Au cours des neuf chapitres qui composent ce manuscrit, Larguier nous invite à le suivre dans Paris à la chasse de l’objet rare et curieux, les inclinaisons de l’auteur et celles de son protagoniste semblant se confondre pour ne former qu’un seul et même personnage. Le premier chapitre fait le portrait de cet « amateur pauvre » : « Il est célibataire, point de femme dans son foyer, prête à pousser des hauts cris lorsqu’il rentre avec ses trouvailles. Il habite le 6e arrondissement de Paris entre le boulevard St Germain et les quais. Pour lui Paris tient entre la rue de Vaugirard et la Seine. Il n’est pas nécessairement très âgé et le temps semble glisser sur lui. L’humanité finit avec le XVIIIe siècle, la fumée de la pipe de Courbet lui a caché le monde moderne. »
Le chapitre 2, « Vitrines », nous en apprend un peu plus sur ses activités : « Après son déjeuner, le voici au seuil de l’après-midi. Son instinct de chasseur le pousse dans les fourrés négligés et touffus où il peut dénicher des trouvailles : librairies, marchands d’estampes et de curiosités, échoppes et bazars où chinent les collectionneurs. Ce qu’il aime par-dessus tout ce sont les surprises et l’imprévu du braconnage. »

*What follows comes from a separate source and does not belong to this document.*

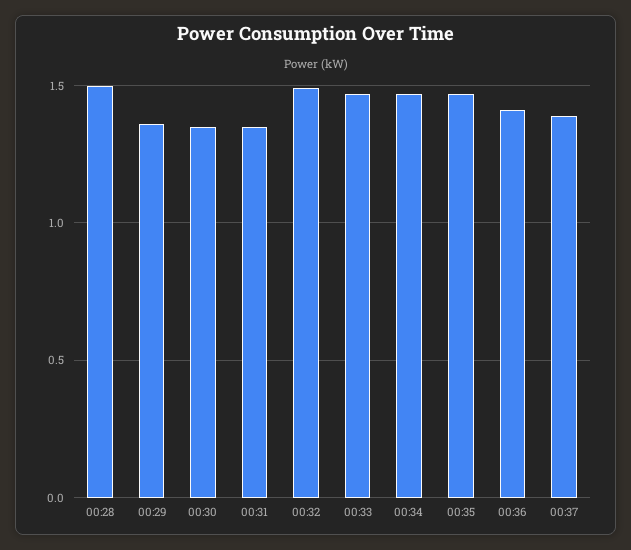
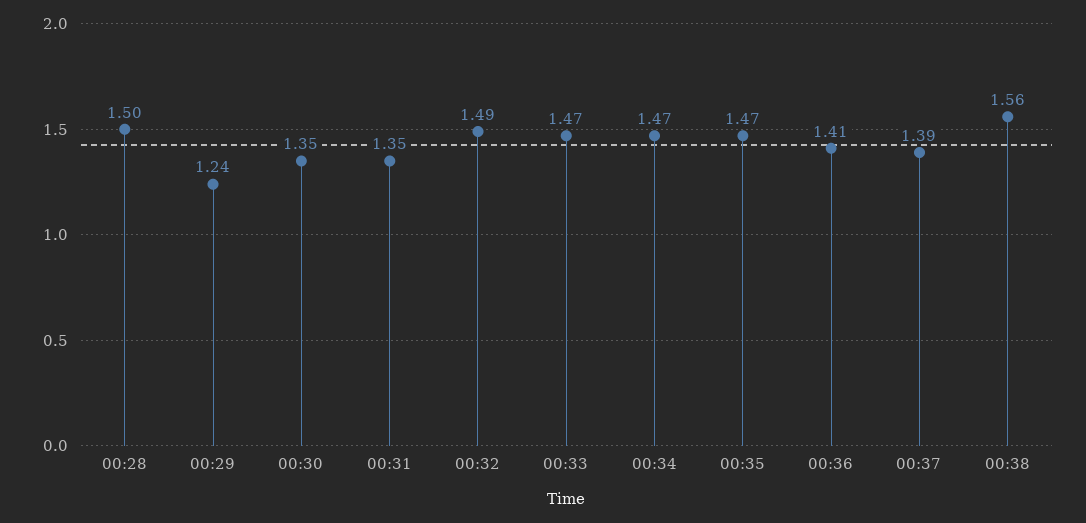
00:29: 1.35 -> 1.24
00:38: none -> 1.56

Enfin, nous le retrouvons au chapitre 9, « Sous la lampe à pétrole », alors que la journée s’achève et qu’il s’apprête à examiner sa nouvelle acquisition. Là, tel un « amant pressé de jouir des trésors de sa belle », il déficèle son paquet, frotte la toile avec précaution pour qu’enfin apparaissent les lettres tant espérées : H. Robert.
Larguier fait revivre dans ces pages l’ambiance des foires des boulevards Richard Lenoir ou Sébastopol, dont le trottoir « semble une plage sur laquelle les siècles en se retirant ont laissé d’invraisemblables épaves ». À Paris, depuis le milieu du XIXe siècle, ces manifestations regroupent aussi bien des victuailles que de la ferraille, des objets usagés, un véritable bric-à-brac de « marchandises de hasard ».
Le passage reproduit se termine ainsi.